Eko Ernada
Middle East Monitor / January 25, 2026
The inclusion of several non-Western states, including Indonesia, in the newly formed [so-called] ‘Board of Peace’ on Gaza has been presented as a constructive diplomatic step toward ending violence and facilitating post-war recovery. Supporters frame the initiative as pragmatic engagement—a way to contribute to humanitarian protection and political stabilisation. Yet beyond questions of participation and goodwill lies a deeper and more troubling issue: what kind of peace is being pursued, and at what normative cost?

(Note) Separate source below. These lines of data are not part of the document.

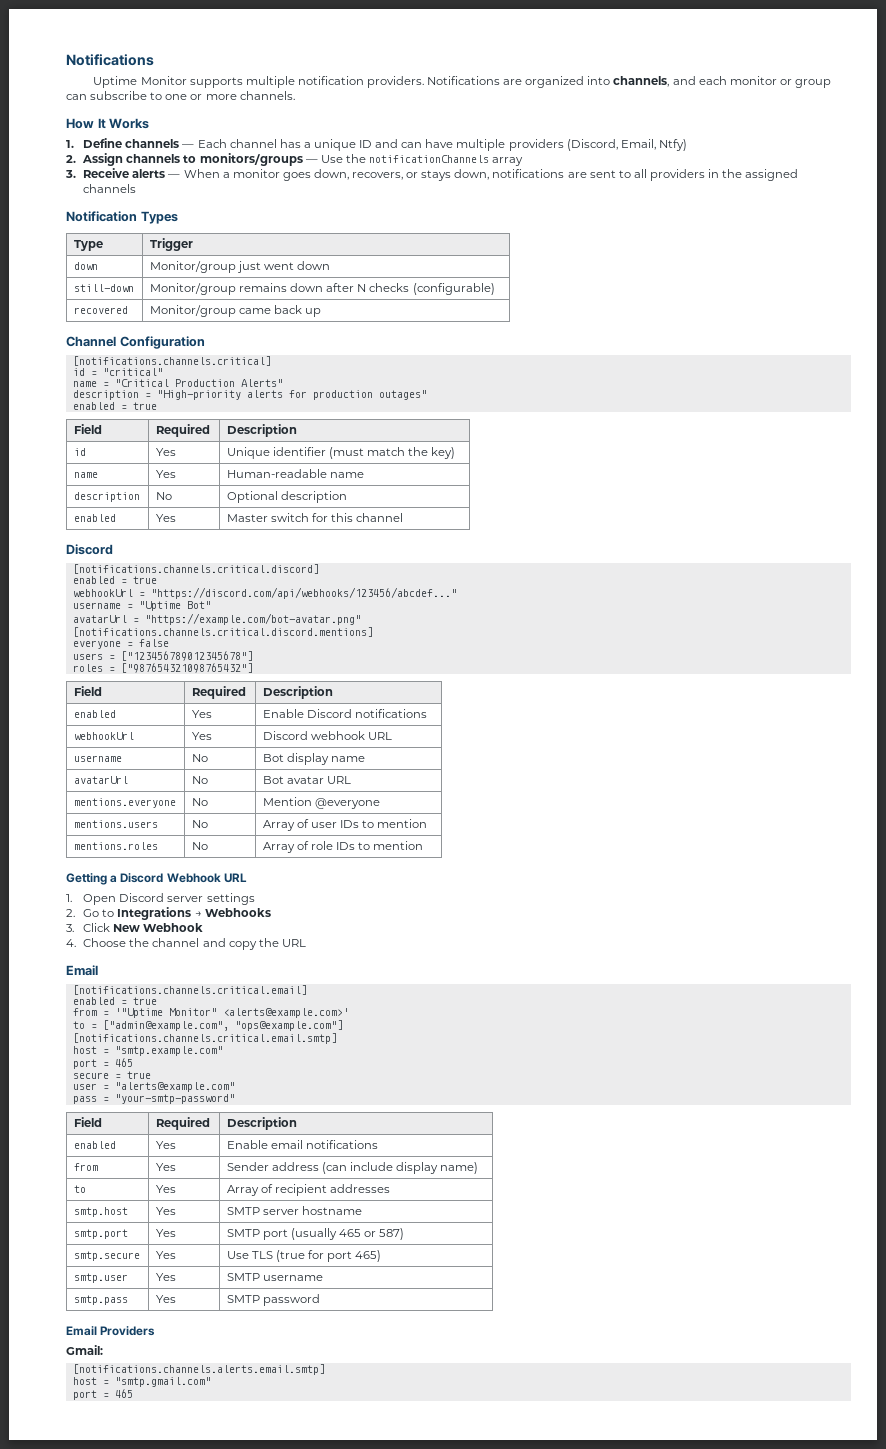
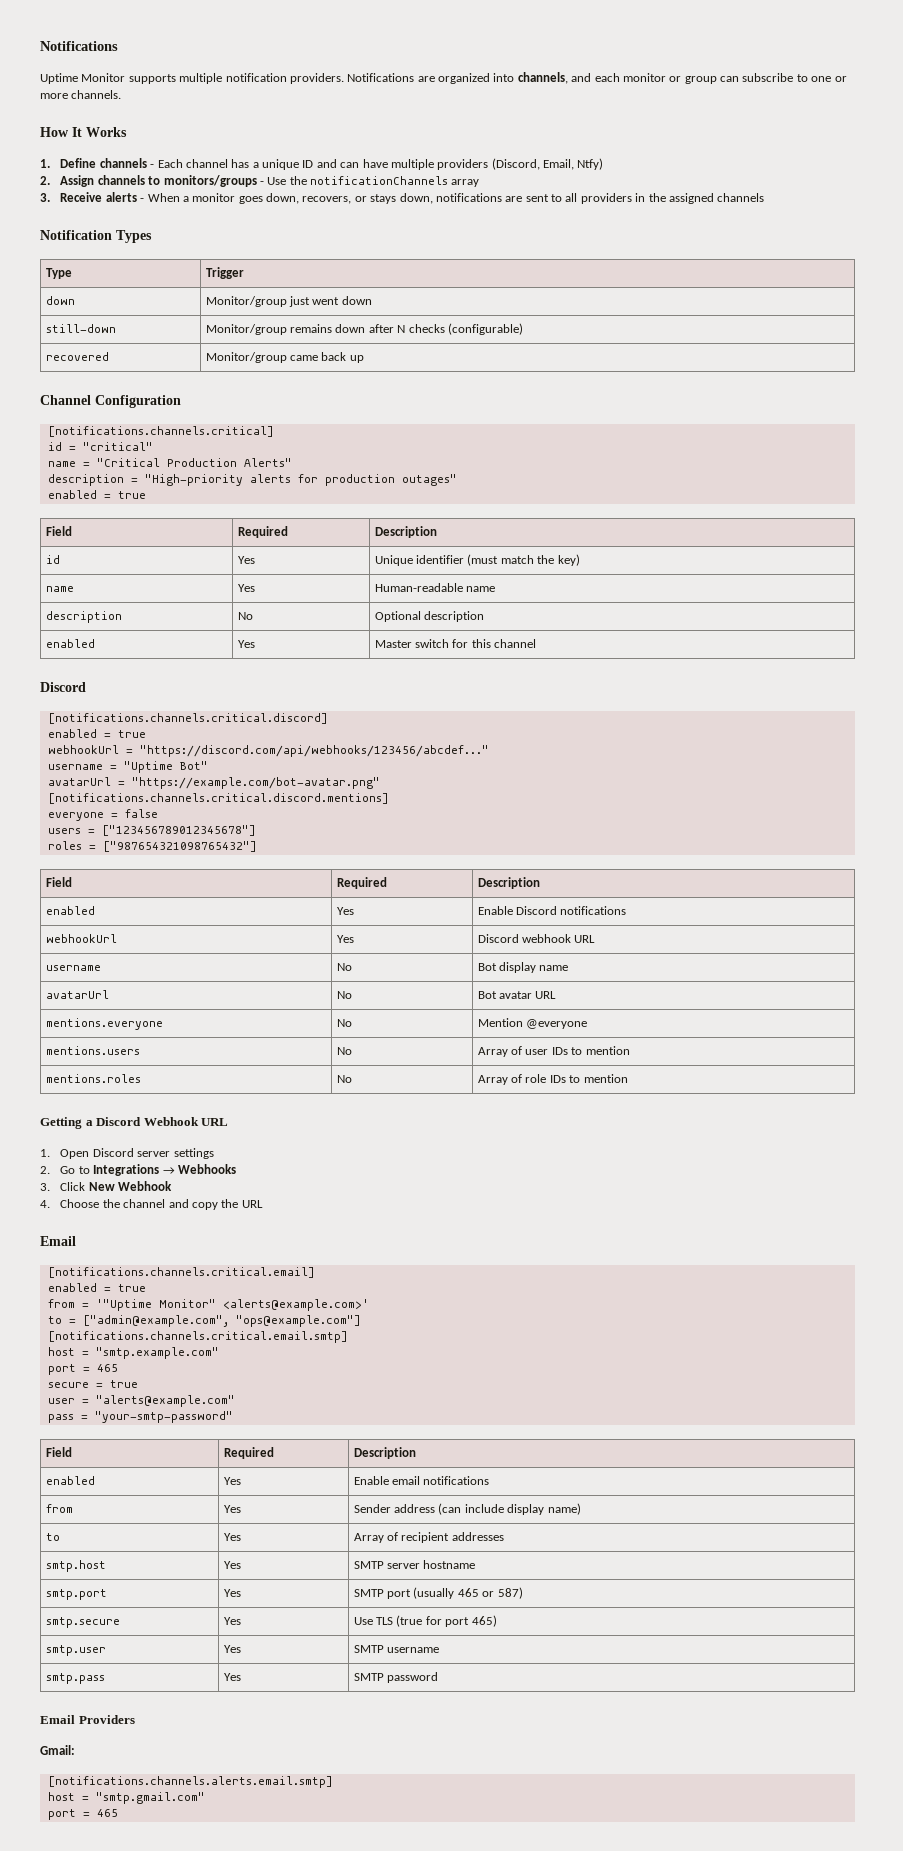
- 1. Define channels — Each channel has a unique ID and can have multiple providers (Discord, Email, Ntfy)
+ 1. Define channels - Each channel has a unique ID and can have multiple providers (Discord, Email, Ntfy)
- 2. Assign channels to monitors/groups — Use the notificationChannels array
+ 2. Assign channels to monitors/groups - Use the notificationChannels array
- 3. Receive alerts — When a monitor goes down, recovers, or stays down, notifications are sent to all providers in the assigned channels
+ 3. Receive alerts - When a monitor goes down, recovers, or stays down, notifications are sent to all providers in the assigned channels

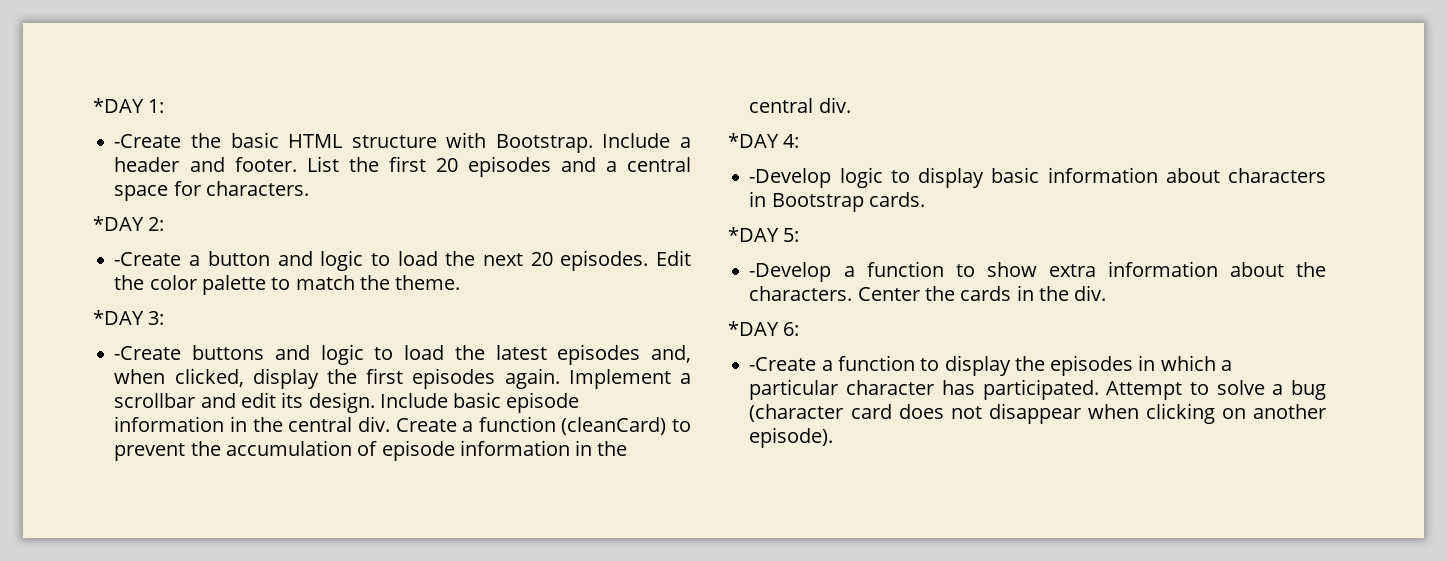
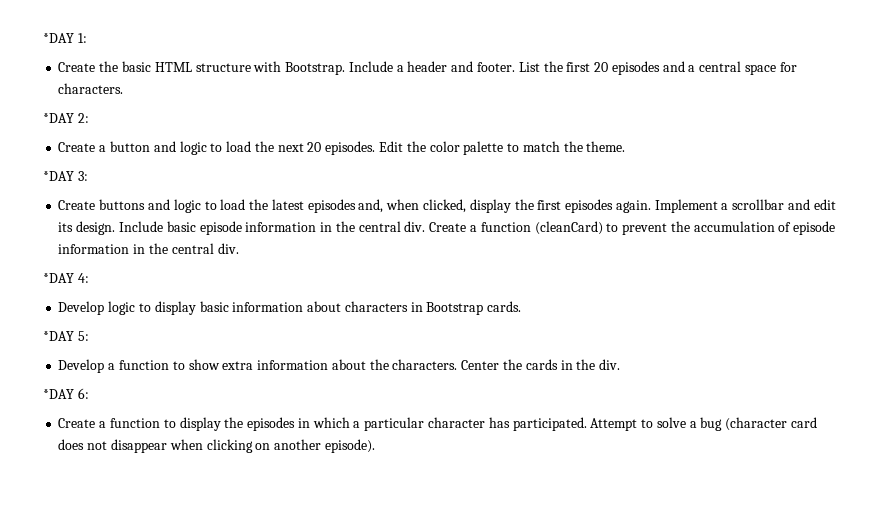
- -Create the basic HTML structure with Bootstrap.
+ Create the basic HTML structure with Bootstrap.
- -Create a button and logic to load the next 20 episodes.
+ Create a button and logic to load the next 20 episodes.
- -Create buttons and logic to load the latest episodes and, when clicked, display the first episodes again.
+ Create buttons and logic to load the latest episodes and, when clicked, display the first episodes again.
- -Develop logic to display basic information about characters in Bootstrap cards.
+ Develop logic to display basic information about characters in Bootstrap cards.
- -Develop a function to show extra information about the characters.
+ Develop a function to show extra information about the characters.
- -Create a function to display the episodes in which a particular character has participated.
+ Create a function to display the episodes in which a particular character has participated.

The Israeli–Palestinian conflict is not a humanitarian emergency born of spontaneous violence. It is one of the most legally documented cases of prolonged occupation in modern history. For decades, international law has provided a clear framework for addressing this conflict—centred on self-determination, the illegality of permanent occupation, and accountability for violations of international humanitarian law. The crisis in Gaza is not a failure of norms, but a failure of their enforcement.
It is within this context that the emergence of ad hoc peace mechanisms such as the ‘Board of Peace’ demands critical scrutiny.
Peace outside the architecture of international law
Historically, the modern international legal order emerged from the ruins of world wars and colonial domination. Its central promise was that peace would no longer be defined merely by the absence of war, but by the presence of justice. Principles such as self-determination, territorial integrity, and legal accountability were designed precisely to prevent the normalisation of conquest and occupation.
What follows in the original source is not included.